Victor ran off to court. A federal jury awarded him $837,000 in damages partially for his breach of contract claim (i.e., Mobil's manual established a "just cause" standard for discharge) but also because he was compelled to tell prospective employers "over and over" why he had been fired. The Supreme Court's rejection of the compelled self-publication cause of action will require the federal court to reexamine the judgment entered solely under the remaining breach of contract finding in Victor's favor.

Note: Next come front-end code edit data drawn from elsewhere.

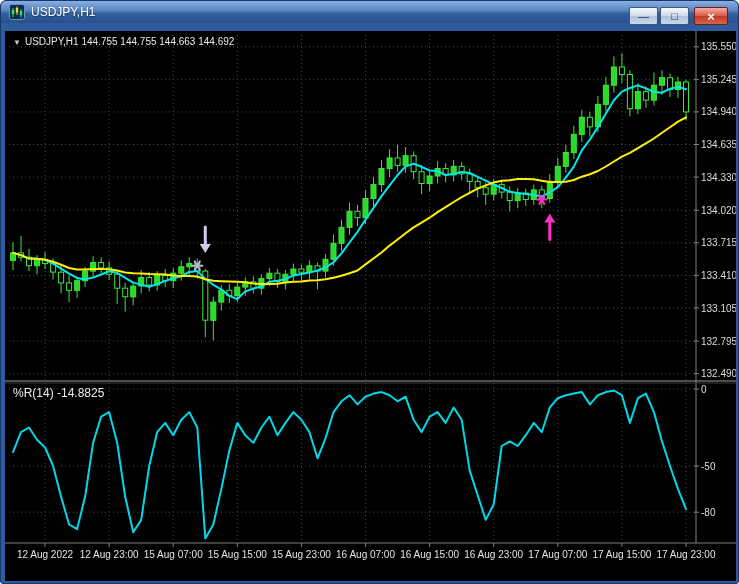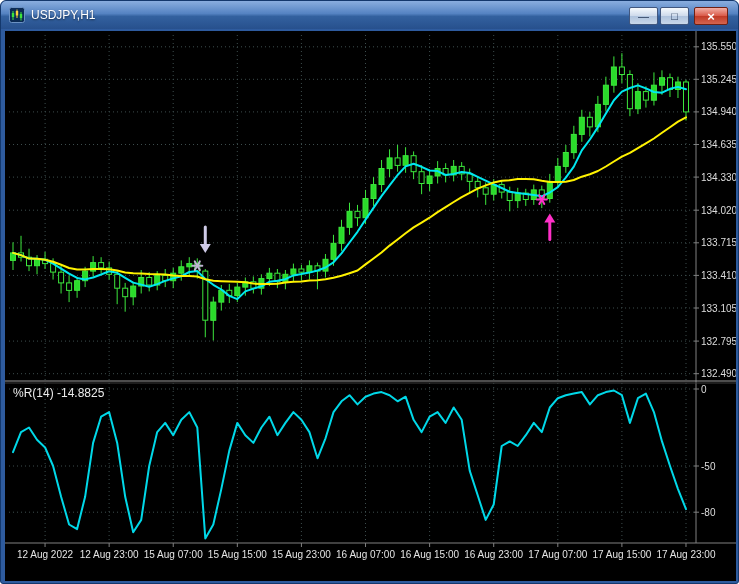--- a/index.html
+++ b/index.html
@@ -2,21 +2,21 @@
 <html><head>
 <meta charset="utf-8">
 <style>
   html,body{margin:0;padding:0;background:#fff;}
   .window{
     position:relative;width:739px;height:584px;box-sizing:border-box;
     background:#2E5B9E;border:1px solid #14386C;border-radius:6px 6px 3px 3px;
     font-family:"Liberation Sans",sans-serif;overflow:hidden;
   }
   .titlebar{
-    position:absolute;left:0;top:0;right:0;height:28px;
+    position:absolute;left:0;top:0;right:0;height:22px;
     background:linear-gradient(180deg,#8AAEDF 0%,#5583C2 45%,#33619F 55%,#27508D 100%);
     border-radius:5px 5px 0 0;display:flex;align-items:center;padding:5px 8px;box-sizing:border-box;
   }
   .app-icon{width:16px;height:16px;display:inline-block;}
   .title{color:#FFFFFF;font-size:12px;margin-left:6px;text-shadow:0 1px 2px rgba(0,0,0,.55);}
   .controls{position:absolute;right:10px;top:6px;display:flex;}
   .btn{
     width:29px;height:18px;display:flex;align-items:center;justify-content:center;
     font-size:11px;line-height:1;color:#223455;cursor:pointer;margin-left:2px;
     background:linear-gradient(#F6FAFD,#CFDBEC 48%,#AFC3DD 52%,#C9D8EA);
@@ -335,15 +335,18 @@
           <line x1="488.71176470588233" y1="512" x2="488.71176470588233" y2="516" stroke="#808080"></line>
           <text x="488.71176470588233" y="527" fill="#E4E4E4" font-size="10" text-anchor="middle">16 Aug 23:00</text>
           <line x1="552.8058823529411" y1="512" x2="552.8058823529411" y2="516" stroke="#808080"></line>
           <text x="552.8058823529411" y="527" fill="#E4E4E4" font-size="10" text-anchor="middle">17 Aug 07:00</text>
           <line x1="616.9" y1="512" x2="616.9" y2="516" stroke="#808080"></line>
           <text x="616.9" y="527" fill="#E4E4E4" font-size="10" text-anchor="middle">17 Aug 15:00</text>
           <line x1="680.9941176470588" y1="512" x2="680.9941176470588" y2="516" stroke="#808080"></line>
           <text x="680.9941176470588" y="527" fill="#E4E4E4" font-size="10" text-anchor="middle">17 Aug 23:00</text>
         </g>
       </svg>
+    <div class="ohlc-label">
+      <span class="tri">▼</span><span>USDJPY,H1 144.755 144.755 144.663 144.692</span>
+    </div>
     <div class="wpr-label">%R(14) -14.8825</div>
   </div>
 </div>
 
 </body></html>

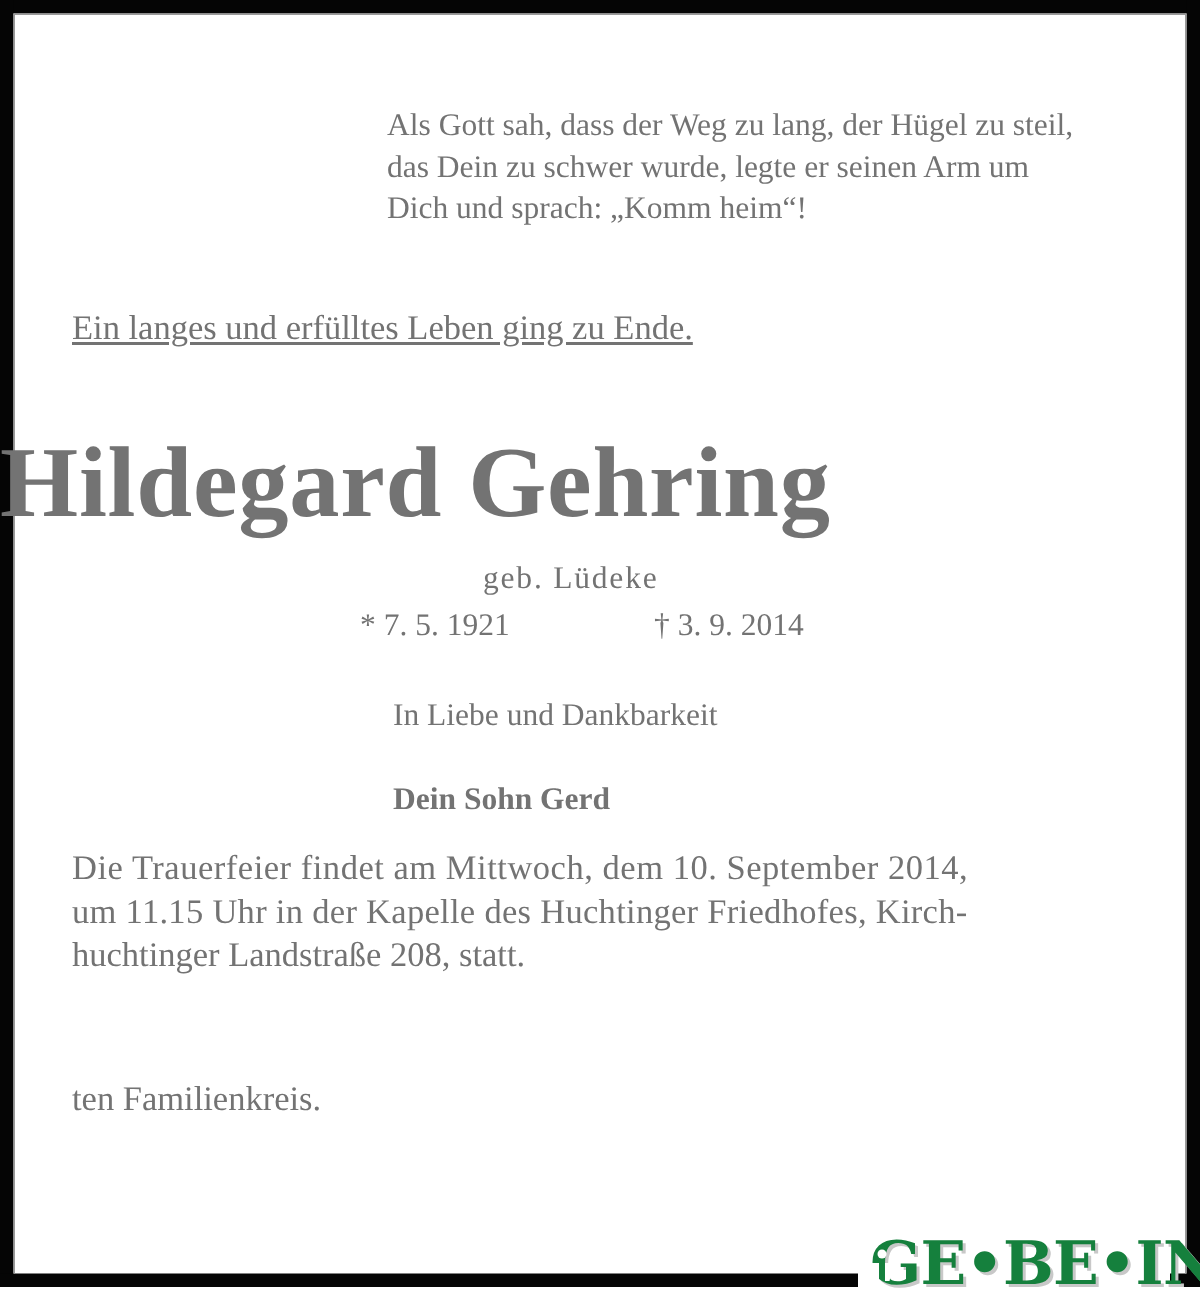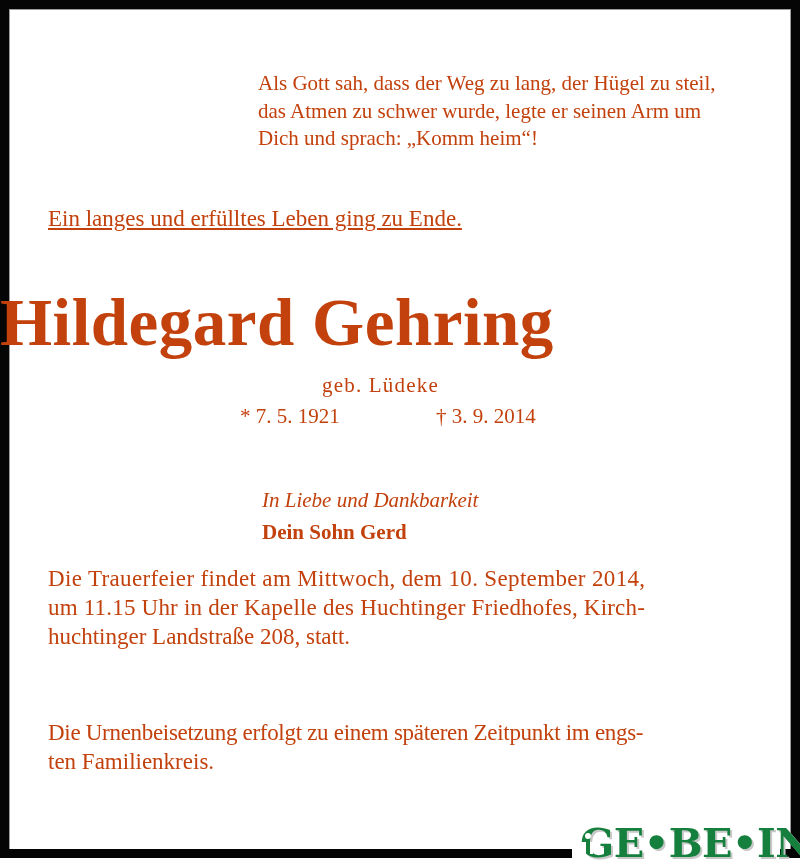--- a/index.html
+++ b/index.html
@@ -11,30 +11,30 @@
     .bar { position: absolute; background: #050505; }
     .bar.top { left: 0; top: 0; width: 800px; height: 9px; }
     .bar.left { left: 0; top: 0; width: 9px; height: 858px; }
     .bar.right { right: 0; top: 0; width: 9px; height: 858px; }
     .bar.bottom-left { left: 0; top: 849px; width: 572px; height: 9px; }
     .bar.bottom-right { left: 780px; top: 849px; width: 20px; height: 9px; }
     .inner-line { position: absolute; background: #9a9a9a; }
     .inner-line.top { left: 9px; top: 9px; width: 782px; height: 1px; }
     .inner-line.left { left: 9px; top: 9px; width: 1px; height: 840px; }
     .inner-line.right { left: 790px; top: 9px; width: 1px; height: 840px; }
-    .serif { font-family: "Liberation Serif", "DejaVu Serif", serif; color: #c2410c; }
+    .serif { font-family: "Liberation Serif", "DejaVu Serif", serif; color: #737373; }
     .t { position: absolute; white-space: nowrap; }
     .poem { left: 258px; top: 70px; font-size: 21px; line-height: 27.5px; }
     .intro { left: 48px; top: 206px; font-size: 23px; text-decoration: underline; }
     .name { left: 0; width: 800px; text-align: left; top: 284px; font-size: 67px; font-weight: bold; letter-spacing: 0.5px; }
     .born-name { left: 322px; top: 373px; font-size: 21px; letter-spacing: 1.2px; }
     .dates { top: 404px; font-size: 21px; }
     .birth { left: 240px; }
     .death { left: 436px; }
-    .closing { left: 262px; top: 488px; font-size: 21px; font-style: italic; }
+    .closing { left: 262px; top: 464px; font-size: 21px; }
     .signature { left: 262px; top: 520px; font-size: 21px; font-weight: bold; }
     .para { left: 48px; font-size: 23px; line-height: 29px; }
     .funeral { top: 564px; }
     .burial { top: 718px; }
     .logo {
       position: absolute; left: 574px; top: 826px; height: 32px; width: 206px;
       display: flex; align-items: center; gap: 6px;
     }
     .logo-mark {
       width: 28px; height: 28px; background: #8a8a8a; position: relative;
@@ -54,21 +54,21 @@
   <div class="bar left"></div>
   <div class="bar right"></div>
   <div class="bar bottom-left"></div>
   <div class="bar bottom-right"></div>
   <div class="inner-line top"></div>
   <div class="inner-line left"></div>
   <div class="inner-line right"></div>
 
   <div class="t serif poem">
     <div>Als Gott sah, dass der Weg zu lang, der Hügel zu steil,</div>
-    <div>das Atmen zu schwer wurde, legte er seinen Arm um</div>
+    <div>das Dein zu schwer wurde, legte er seinen Arm um</div>
     <div>Dich und sprach: „Komm heim“!</div>
   </div>
 
   <div class="t serif intro">Ein langes und erfülltes Leben ging zu Ende.</div>
 
   <div class="t serif name">Hildegard Gehring</div>
 
   <div class="t serif born-name">geb. Lüdeke</div>
 
   <div class="t serif dates birth">* 7. 5. 1921</div>
@@ -77,21 +77,20 @@
   <div class="t serif closing">In Liebe und Dankbarkeit</div>
   <div class="t serif signature">Dein Sohn Gerd</div>
 
   <div class="t serif para funeral">
     <div style="letter-spacing:0.35px;">Die Trauerfeier findet am Mittwoch, dem 10. September 2014,</div>
     <div style="letter-spacing:0.2px;">um 11.15 Uhr in der Kapelle des Huchtinger Friedhofes, Kirch-</div>
     <div>huchtinger Landstraße 208, statt.</div>
   </div>
 
   <div class="t serif para burial">
-    <div style="letter-spacing:-0.3px;">Die Urnenbeisetzung erfolgt zu einem späteren Zeitpunkt im engs-</div>
     <div>ten Familienkreis.</div>
   </div>
 
   <div class="logo">
     <div class="logo-mark">
       <svg width="28" height="28" viewBox="0 0 28 28">
         <circle cx="14" cy="8" r="3" fill="#ffffff"></circle>
         <path d="M6 14 L12 14 L12 26 L9 26 Z" fill="#ffffff"></path>
         <path d="M22 14 L16 14 L16 26 L19 26 Z" fill="#ffffff"></path>
       </svg>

Victor was fired in December 1999. This case is nearing its fifth anniversary and it is not yet over. Victor's counsel argued that employers could not complain about being potentially subject to a compelled self-publication claim because they still had their truth and qualified privilege defenses. The Connecticut Supreme Court neatly dismissed that argument, noting the truth and qualified privilege defenses were not defenses "against the expense and inconvenience of being sued." It then continued using words that will warm every Connecticut employer's heart:
A successful defense is small comfort to an employer that must pay attorneys' fees to defend a defamation claim and have the employer's attention diverted from its business to the defense of the suit.
Where does this leave compelled self-publication nationally? A clear majority of states have either rejected the doctrine or have not yet recognized it. The recent trend is strongly against the doctrine. The last three states to address the issue have all rejected it; Tennessee in 1999, Hawaii in 2002, and now Connecticut in 2004. Moreover, in two of the seven states (Colorado and Minnesota) where courts adopted the doctrine, the legislature later eliminated or restricted it.
Mobil Chemical could not possibly have anticipated that terminating Victor Cweklinsky in December 1999 for admittedly compelling his doctor's office to change his return-to-work date by three days would lead to a long, expensive legal battle and a $837,000 judgment in Victor's favor. Nevertheless, employers in Connecticut can be thankful that Mobil's battle against the compelled self-publication doctrine was successful. The Connecticut Supreme Court's soundly reasoned, proemployer decision, supporting the recent judicial trend against acceptance of that dangerous doctrine, should assist employers in other undecided states when similar battles are fought there.